- [WHAT THE TASK ASKS]:
Every entry that follows must be written out exactly, apart from its pictures.

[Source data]
○ ○ ○ ○

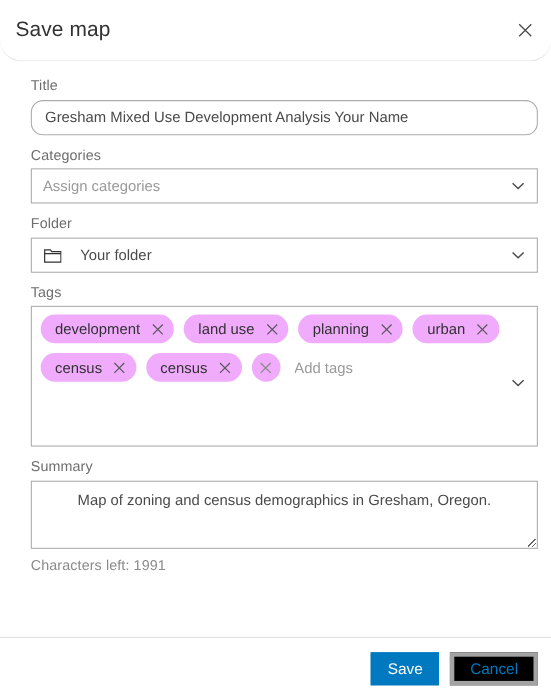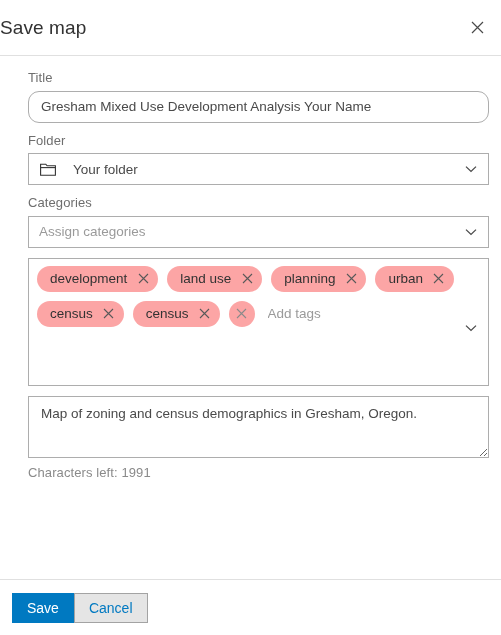--- a/index.html
+++ b/index.html
@@ -32,9 +32,10 @@
     border-bottom: 1px solid #e0e0e0;
     display: flex;
     align-items: center;
-    padding: 0 14px 0 0;
+    padding: 0 14px 0 14px;
     box-sizing: border-box;
     position: relative;
+    border-radius: 20px;
   }
   .dialog-title {
     font-size: 19px;

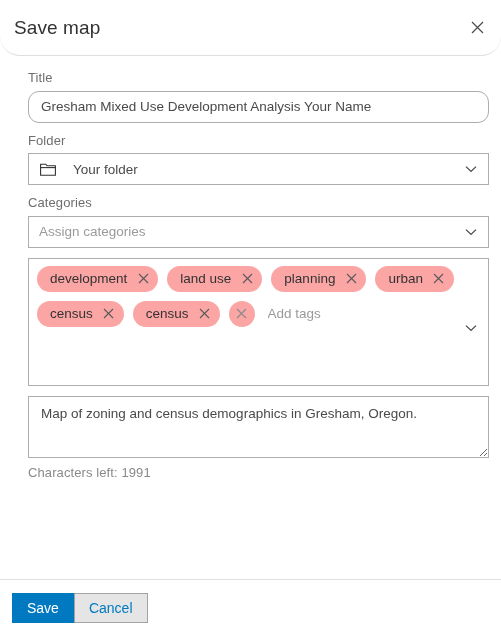--- a/index.html
+++ b/index.html
@@ -282,6 +282,18 @@
     </div>
 
     <div class="field">
+      <label class="field-label">Categories</label>
+      <div class="select-row">
+        <span class="select-value placeholder">Assign categories</span>
+        <span class="chevron">
+          <svg width="12" height="8" viewBox="0 0 12 8" aria-hidden="true">
+            <path d="M1 1.6 L6 6.4 L11 1.6" stroke="#4a4a4a" stroke-width="1.3" fill="none"></path>
+          </svg>
+        </span>
+      </div>
+    </div>
+
+    <div class="field">
       <label class="field-label">Folder</label>
       <div class="select-row">
         <span class="leading-icon">
@@ -300,18 +312,6 @@
     </div>
 
     <div class="field">
-      <label class="field-label">Categories</label>
-      <div class="select-row">
-        <span class="select-value placeholder">Assign categories</span>
-        <span class="chevron">
-          <svg width="12" height="8" viewBox="0 0 12 8" aria-hidden="true">
-            <path d="M1 1.6 L6 6.4 L11 1.6" stroke="#4a4a4a" stroke-width="1.3" fill="none"></path>
-          </svg>
-        </span>
-      </div>
-    </div>
-
-    <div class="field">
       <div class="tags-box">
 
         <span class="chip">

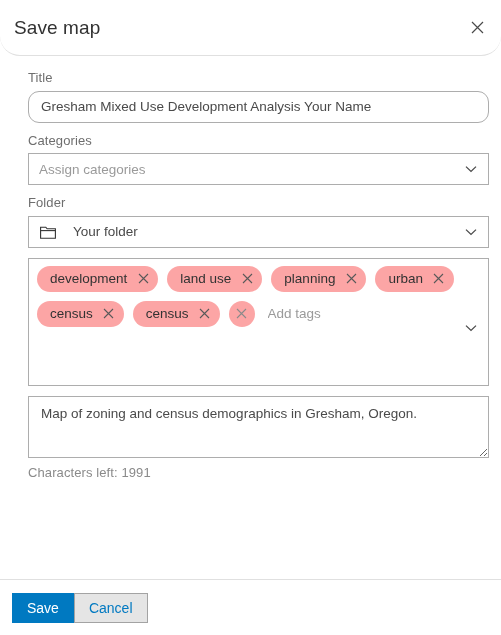--- a/index.html
+++ b/index.html
@@ -312,6 +312,7 @@
     </div>
 
     <div class="field">
+      <label class="field-label">Tags</label>
       <div class="tags-box">
 
         <span class="chip">

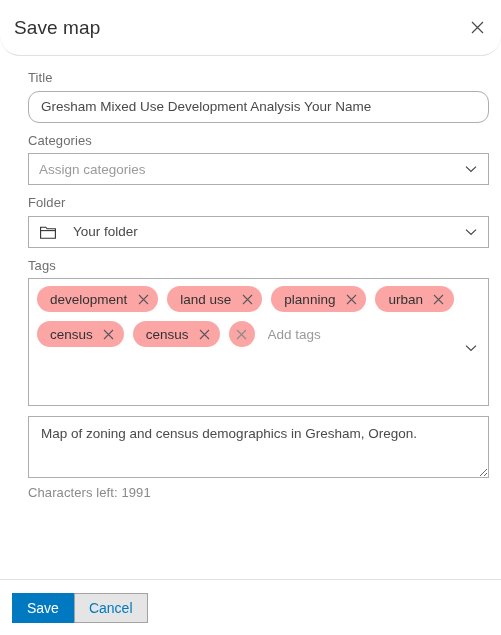--- a/index.html
+++ b/index.html
@@ -154,7 +154,7 @@
     display: inline-flex;
     align-items: center;
     height: 26px;
-    background: #fca5a5;
+    background: #f0abfc;
     border-radius: 13px;
     padding: 0 8px 0 13px;
     margin: 0 9px 9px 0;

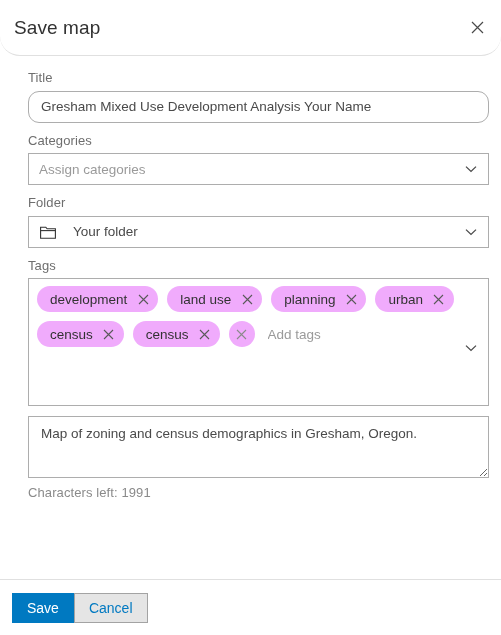--- a/index.html
+++ b/index.html
@@ -391,6 +391,7 @@
     </div>
 
     <div class="field">
+      <label class="field-label">Summary</label>
       <textarea class="summary-area" style="">Map of zoning and census demographics in Gresham, Oregon.</textarea>
       <div class="char-left">Characters left: 1991</div>
     </div>

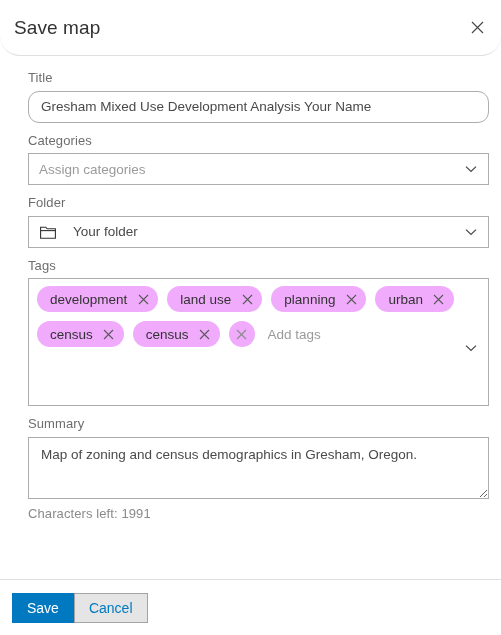--- a/index.html
+++ b/index.html
@@ -215,6 +215,7 @@
     resize: vertical;
     line-height: 1.35;
     display: block;
+    text-align: center;
   }
   .char-left {
     font-size: 13px;

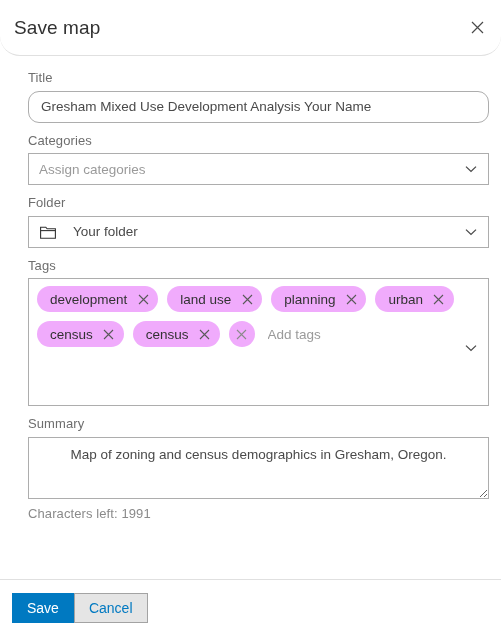--- a/index.html
+++ b/index.html
@@ -231,9 +231,10 @@
     border-top: 1px solid #e0e0e0;
     display: flex;
     align-items: center;
-    justify-content: flex-start;
+    justify-content: flex-end;
     padding: 0 12px;
     box-sizing: border-box;
+    gap: 10px;
   }
   .btn {
     height: 30px;

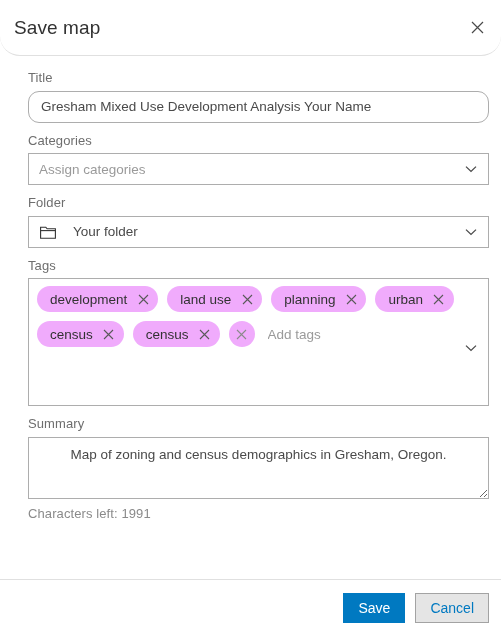--- a/index.html
+++ b/index.html
@@ -255,8 +255,8 @@
     color: #ffffff;
   }
   .btn-secondary {
-    background: #e5e5e5;
-    border: 1px solid #a3a3a3;
+    background: #000000;
+    border: 4px solid #a3a3a3;
     color: #0079c1;
   }
 </style>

○ ○ ○ ○

- [YOUR RESPONSE]:
--- a/index.html
+++ b/index.html
@@ -32,9 +32,10 @@
     border-bottom: 1px solid #e0e0e0;
     display: flex;
     align-items: center;
-    padding: 0 14px 0 0;
+    padding: 0 14px 0 14px;
     box-sizing: border-box;
     position: relative;
+    border-radius: 20px;
   }
   .dialog-title {
     font-size: 19px;

--- a/index.html
+++ b/index.html
@@ -282,6 +282,18 @@
     </div>
 
     <div class="field">
+      <label class="field-label">Categories</label>
+      <div class="select-row">
+        <span class="select-value placeholder">Assign categories</span>
+        <span class="chevron">
+          <svg width="12" height="8" viewBox="0 0 12 8" aria-hidden="true">
+            <path d="M1 1.6 L6 6.4 L11 1.6" stroke="#4a4a4a" stroke-width="1.3" fill="none"></path>
+          </svg>
+        </span>
+      </div>
+    </div>
+
+    <div class="field">
       <label class="field-label">Folder</label>
       <div class="select-row">
         <span class="leading-icon">
@@ -300,18 +312,6 @@
     </div>
 
     <div class="field">
-      <label class="field-label">Categories</label>
-      <div class="select-row">
-        <span class="select-value placeholder">Assign categories</span>
-        <span class="chevron">
-          <svg width="12" height="8" viewBox="0 0 12 8" aria-hidden="true">
-            <path d="M1 1.6 L6 6.4 L11 1.6" stroke="#4a4a4a" stroke-width="1.3" fill="none"></path>
-          </svg>
-        </span>
-      </div>
-    </div>
-
-    <div class="field">
       <div class="tags-box">
 
         <span class="chip">

--- a/index.html
+++ b/index.html
@@ -312,6 +312,7 @@
     </div>
 
     <div class="field">
+      <label class="field-label">Tags</label>
       <div class="tags-box">
 
         <span class="chip">

--- a/index.html
+++ b/index.html
@@ -154,7 +154,7 @@
     display: inline-flex;
     align-items: center;
     height: 26px;
-    background: #fca5a5;
+    background: #f0abfc;
     border-radius: 13px;
     padding: 0 8px 0 13px;
     margin: 0 9px 9px 0;

--- a/index.html
+++ b/index.html
@@ -391,6 +391,7 @@
     </div>
 
     <div class="field">
+      <label class="field-label">Summary</label>
       <textarea class="summary-area" style="">Map of zoning and census demographics in Gresham, Oregon.</textarea>
       <div class="char-left">Characters left: 1991</div>
     </div>

--- a/index.html
+++ b/index.html
@@ -215,6 +215,7 @@
     resize: vertical;
     line-height: 1.35;
     display: block;
+    text-align: center;
   }
   .char-left {
     font-size: 13px;

--- a/index.html
+++ b/index.html
@@ -231,9 +231,10 @@
     border-top: 1px solid #e0e0e0;
     display: flex;
     align-items: center;
-    justify-content: flex-start;
+    justify-content: flex-end;
     padding: 0 12px;
     box-sizing: border-box;
+    gap: 10px;
   }
   .btn {
     height: 30px;

--- a/index.html
+++ b/index.html
@@ -255,8 +255,8 @@
     color: #ffffff;
   }
   .btn-secondary {
-    background: #e5e5e5;
-    border: 1px solid #a3a3a3;
+    background: #000000;
+    border: 4px solid #a3a3a3;
     color: #0079c1;
   }
 </style>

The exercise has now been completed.